RS-0139, A NOVEL TUMOR-TARGETED DELIVERY OF DOCETAXEL, WITH POTENT ANTI-TUMOR ACTIVITY
IN A BROAD SPECTRUM OF TUMOR CELL LINES AND XENOGRAFT MODELS
ESMO TAT 2023, 6-8 March, Paris
G. Nomak1, M. Karacivi2, S. Kutlu Ozkaya2, U. Valeria3, B. Sumer Bolu2, T. Karatas2, C.V. Catapano3, H.S. Orer4, A. Sanyal5, R. Sanyal2
Docetaxel (DTX), an anti-microtubule agent, suffers from limitations due to its toxicity profile, which includes hypersensitivity reactions, neutropenia, neuropathy, fatigue, and nausea. SagittaTM platform technology is discovered to reduce toxicity while maximizing the efficacy of cytotoxic drugs. Sagitta™ Bir, a water-soluble polymeric carrier, allows covalent binding of multiple active substances and targeting moieties to the polymer backbone. RS-0139 is the first drug candidate developed with this platform.
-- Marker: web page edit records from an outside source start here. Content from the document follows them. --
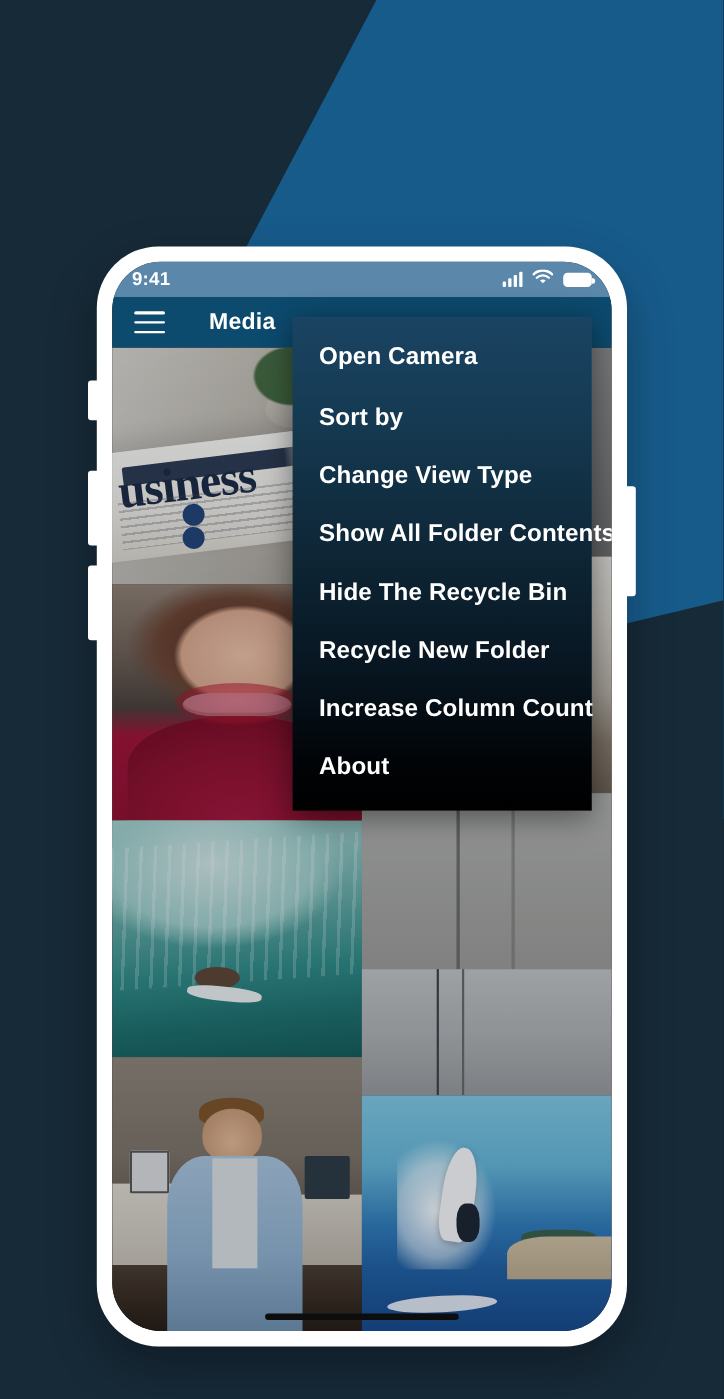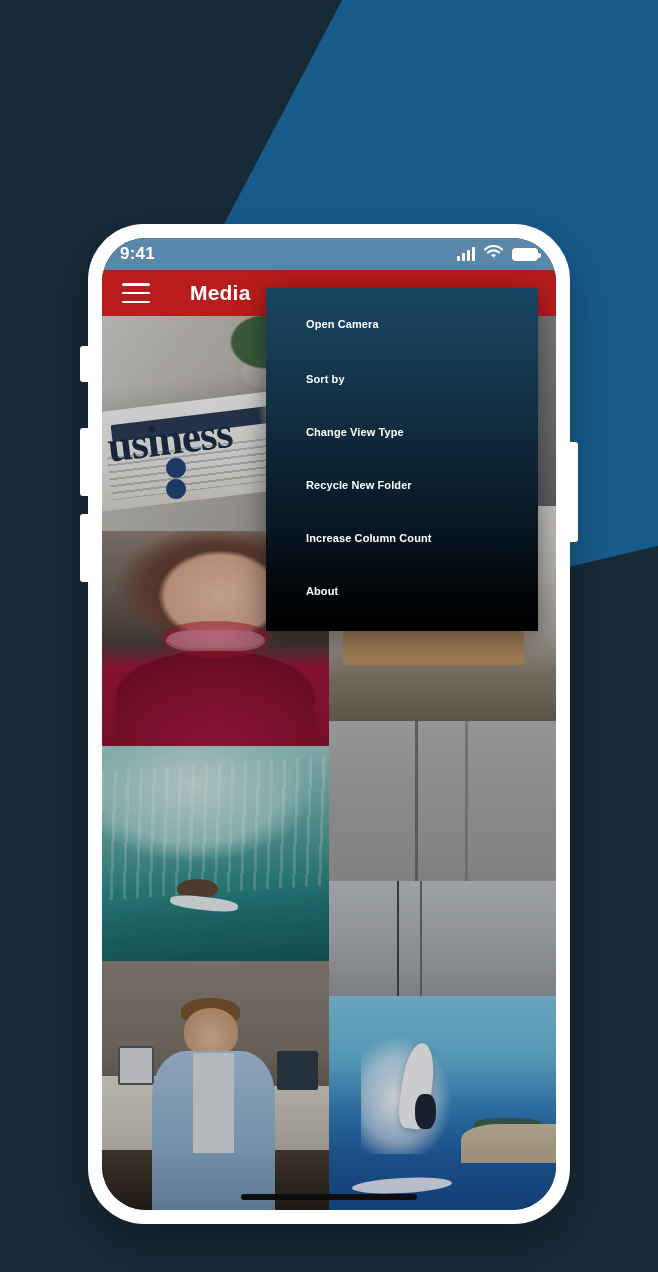"Media" #appbar { background: #b91c1c -> #0c4a6e }
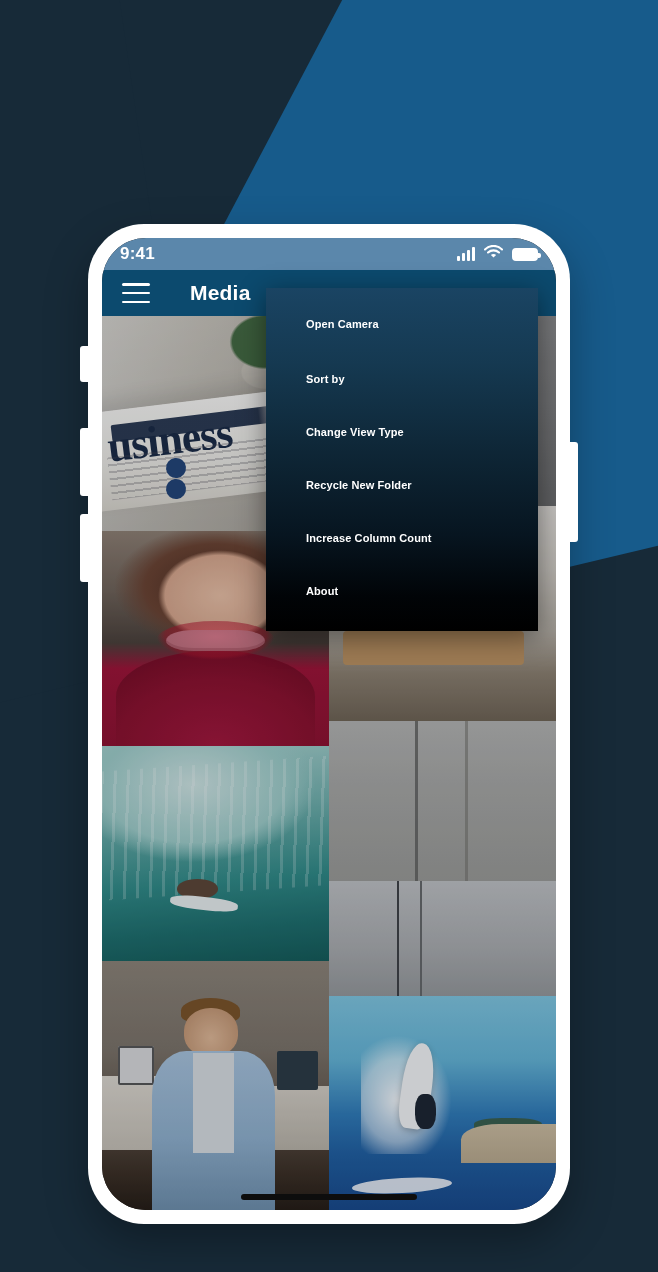"Open Camera" .menu-item { font-size: 11px -> 22px; padding: 0 0 0 40px -> 0 0 0 24px }
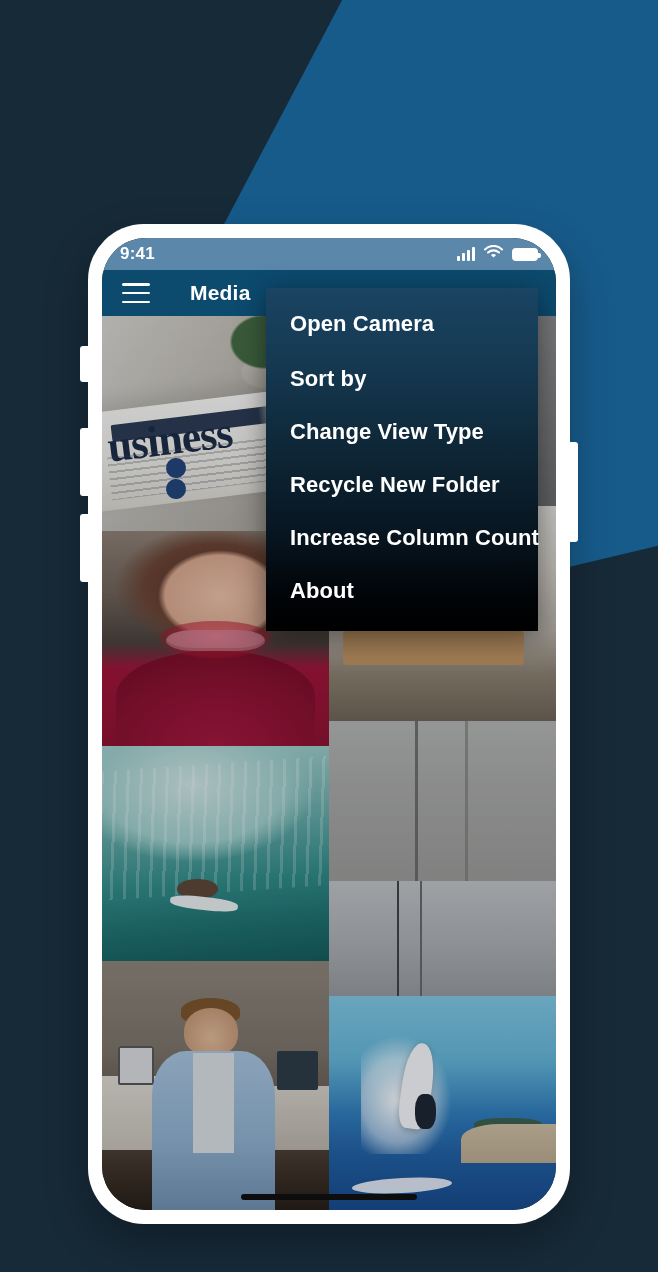"Show All Folder Contents" div.menu-item { html: none -> <div>Show All Folder Contents</div> }
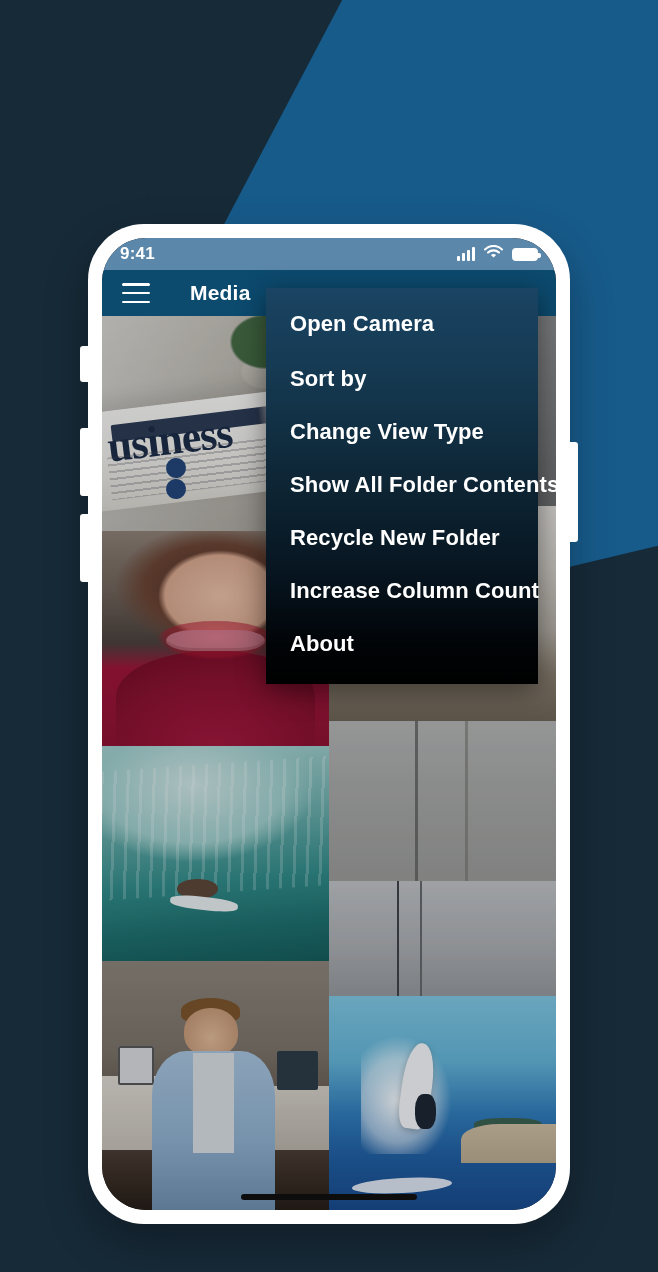"Hide The Recycle Bin" div.menu-item { html: none -> <div>Hide The Recycle Bin</div> }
RS-0139 is a tumor-targeted, DTX-releasing prodrug. The active molecule (DTX) is covalently bound to the polymer backbone via a short peptide releasing only upon entry to the cell via endocytosis. The carrier is also equipped with a targeting peptide which shows high affinity to αvβ3, αvβ5, and αvβ6 integrin receptors highly expressed on the tumor cell. A comprehensive set of in vivo studies are conducted to assess potential anti-tumor activity on A549, NCI-H460, MDA-MB-231, 22Rv1 cell lines.
Physical properties of RS-0139 such as enhanced aqueous solubility provide an advantage over the currently used taxanes. Also, the pharmacokinetic profile is not only improved in terms of half-life and AUC but also is demonstrated to be translatable across species. In preclinical studies, the enzymatically cleavable covalent conjugation of DTX enabled sustained release, reducing adverse effects due to limited circulating free DTX. Hence, RS-0139 showed superior tolerability in healthy mice, rats, and rabbits compared to DTX. Besides, the dosing frequency was reduced due to the 5-fold increase in the half-life. Preclinical data strongly supported the clinical translation of this novel nanomedicine for the treatment of solid tumors. The phase I clinical trial is ongoing on NSCLC patients.
Tumor cell expression of the integrins is correlated with disease progression in various tumor types such as breast, pancreatic, prostate, non-small cell lung cancers and glioblastoma. Preclinical studies demonstrate promising results for NSCL, breast and prostate cancers.